Circuitron is a simple puzzle created for the “Weekly Game Jam” hosted on itch. The theme is “Electricity”. There are a couple of days left so plenty of time for tinkering!

The aim of the game is to complete an electronic circuit by reorienting red connectors displayed in a grid form. The power source is on the left and a light bulb is over on the right.

As the levels are relatively small, I put them all in a single tilemap and copied the respective tiles to the playing area when that level is reached. This actually simplified things quite a bit so I’ll likely use that idea again in the future for single screen games.

The trickiest part of the code was probably the routine to trace through the connections to determine if a circuit had been completed. I wont detail how that was done in the end but it seems to work well.

Other than that it’s pretty simple stuff. There is a premade solution for each level and the remaining tiles are randomised so it’s likley that alternate solutions will also be possible.

Check out the HTML5 build here - https://www.defold.com/community/projects/129450/

#2

The third puzzle was challenging. good work !

#3

Very cool.

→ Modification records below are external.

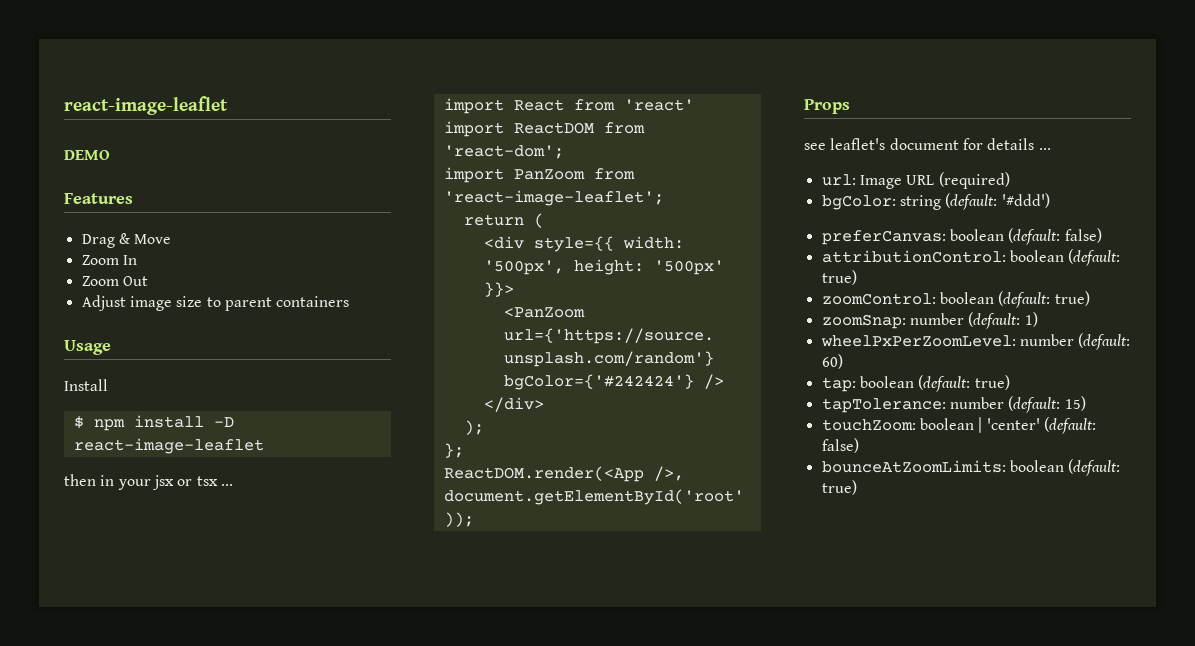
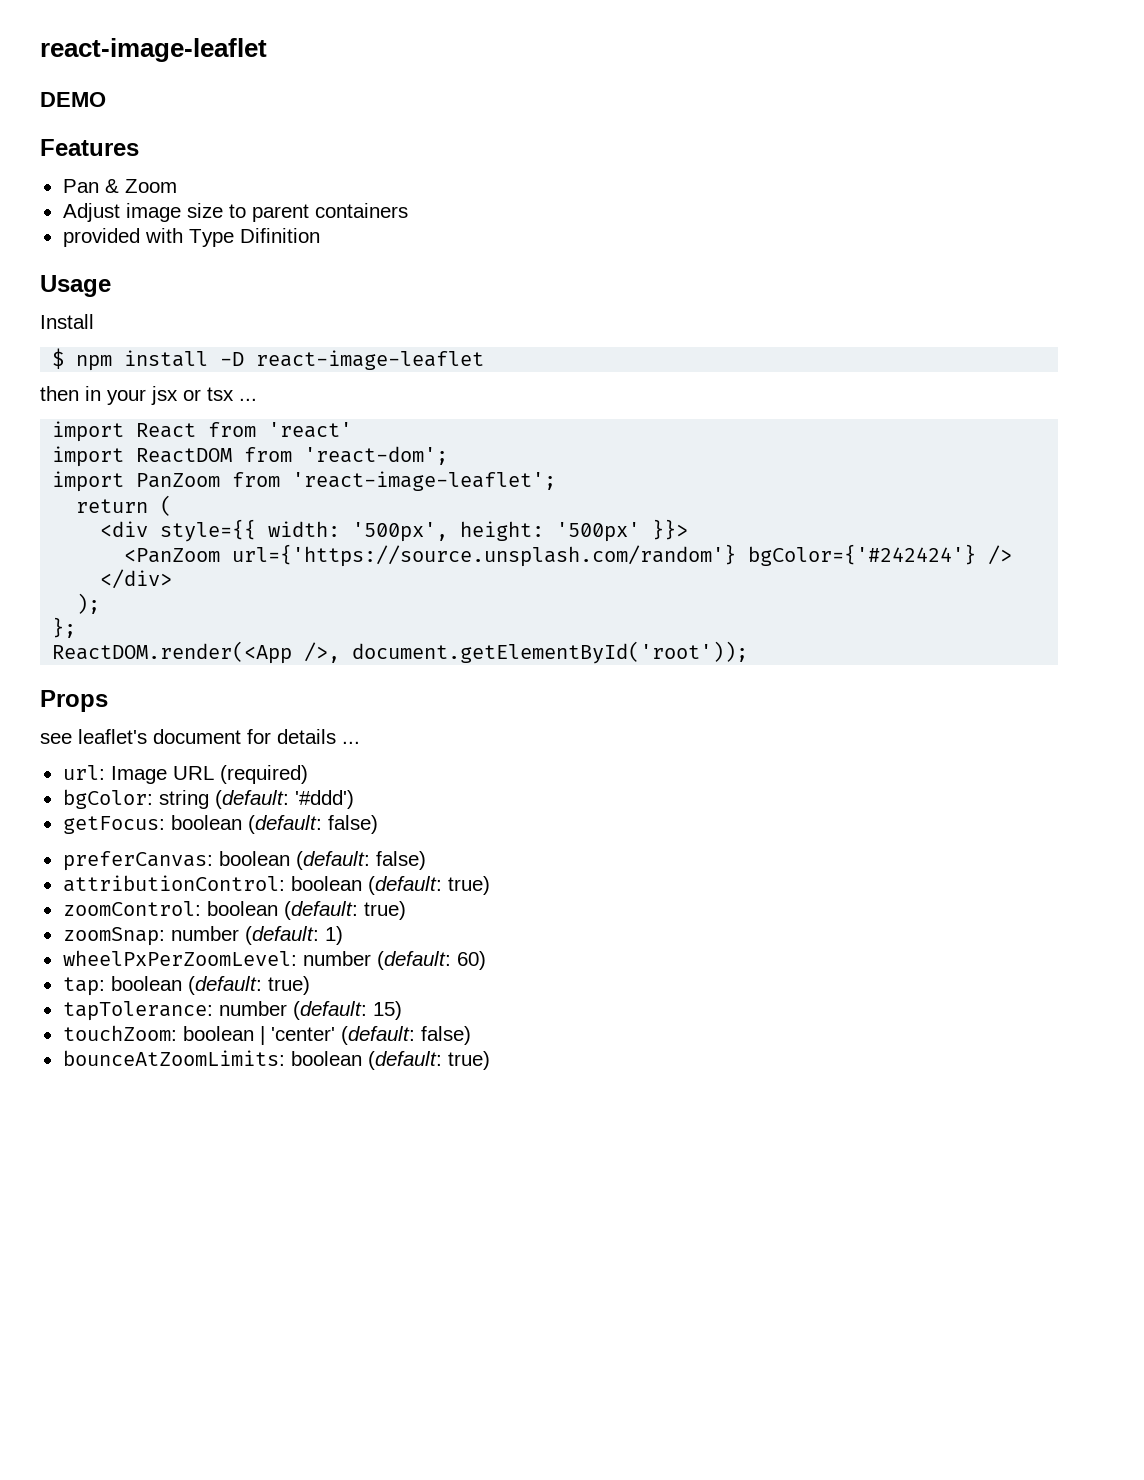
- Drag & Move
- Zoom In
- Zoom Out
+ Pan & Zoom
+ provided with Type Difinition
+ getFocus: boolean (default: false)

Love how you can start solving this in the other direction if you get stuck. I wasn’t convinced at first, but some of the later levels are surprisingly challenging, despite to clear and simple rules.

• I’m missing cross pieces. They are always so satisfying to use in both directions in games like this!

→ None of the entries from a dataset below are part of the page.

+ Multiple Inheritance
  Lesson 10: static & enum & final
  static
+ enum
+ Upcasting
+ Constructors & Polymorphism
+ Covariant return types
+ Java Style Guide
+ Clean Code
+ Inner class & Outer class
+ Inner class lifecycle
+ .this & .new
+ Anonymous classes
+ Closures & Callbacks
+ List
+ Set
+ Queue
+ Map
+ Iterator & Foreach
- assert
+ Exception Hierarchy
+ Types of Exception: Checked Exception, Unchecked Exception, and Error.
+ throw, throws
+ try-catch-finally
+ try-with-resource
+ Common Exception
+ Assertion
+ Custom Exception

• Reminds me of some really old puzzle games. One thing some of them did was to give you a bonus round once every few stages with an alternative win condition. Say generate a random jumble and give the player a set amount of time to make as long path as possible, probably with no possibility of failure, except of missing on some sweet sweet score points.

• The game needs to track score in some meaningless way. Goes well with the retro feel.

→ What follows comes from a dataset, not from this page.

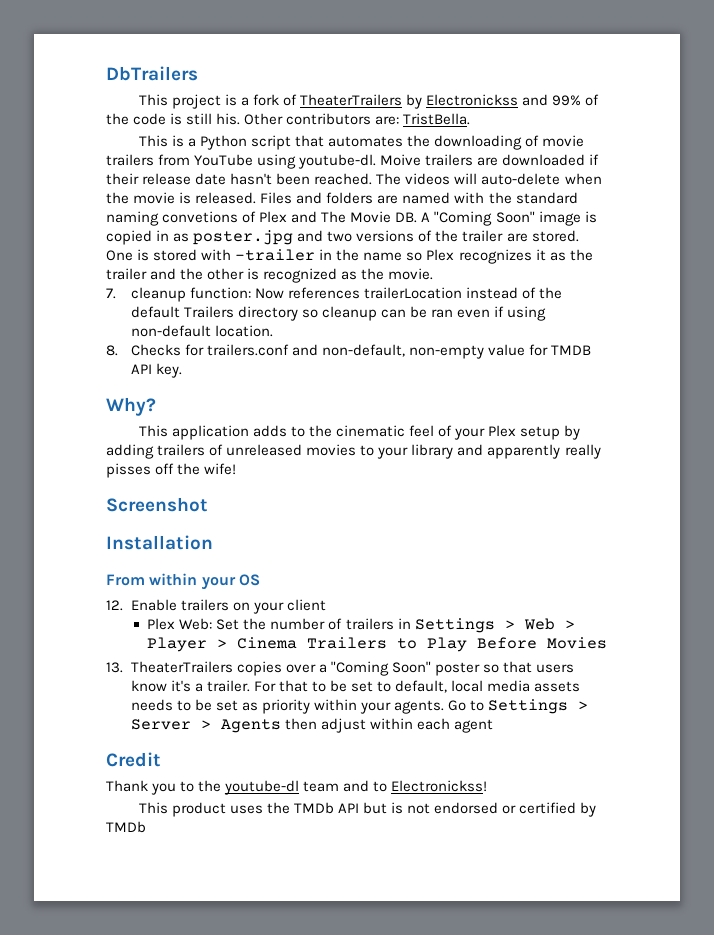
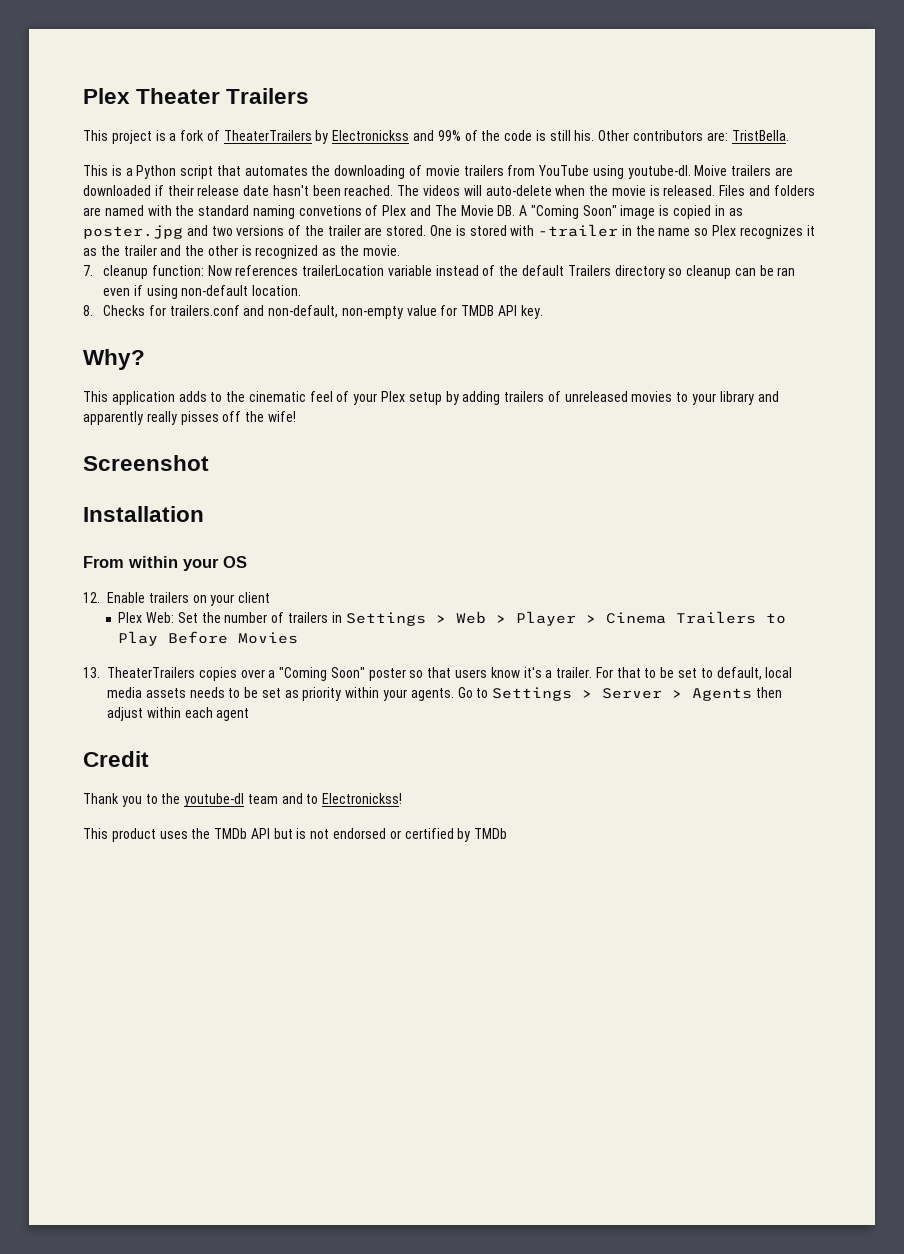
- DbTrailers
+ Plex Theater Trailers
- 7. cleanup function: Now references trailerLocation instead of the default Trailers directory so cleanup can be ran even if using non-default location.
+ 7. cleanup function: Now references trailerLocation variable instead of the default Trailers directory so cleanup can be ran even if using non-default location.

• Perhaps add some hazards that you must never connect to power, to keep the player attentive. I understand you probably don’t want to reset the level as “punishment”, as it could easily highlight the correct solution, but docking some meaningless point could work well enough.

• I seem to get too good at guessing which way the correct way goes the more I play. I think making some later solutions deceptively simple could throw me off a bit. Hard to say, but something you might consider.

• Having finished the game as I’m writing this, there needs to be a tad more variety to the pieces. The trouble is that assuming you’re sure of the path so far, the straight ones have 100% chance to be rotated correctly once connected and the corners only present two possibilities, but too often one of those is obviously incorrect (leading directly into a wall), so once you realize that, the game becomes trivial. I think this could be improved by the design of the later levels - there’s too many interior “walls” which simplify the decisions on the corner pieces way too much.

• Love that the first two levels are a tutorial without being a tutorial. Nicely done!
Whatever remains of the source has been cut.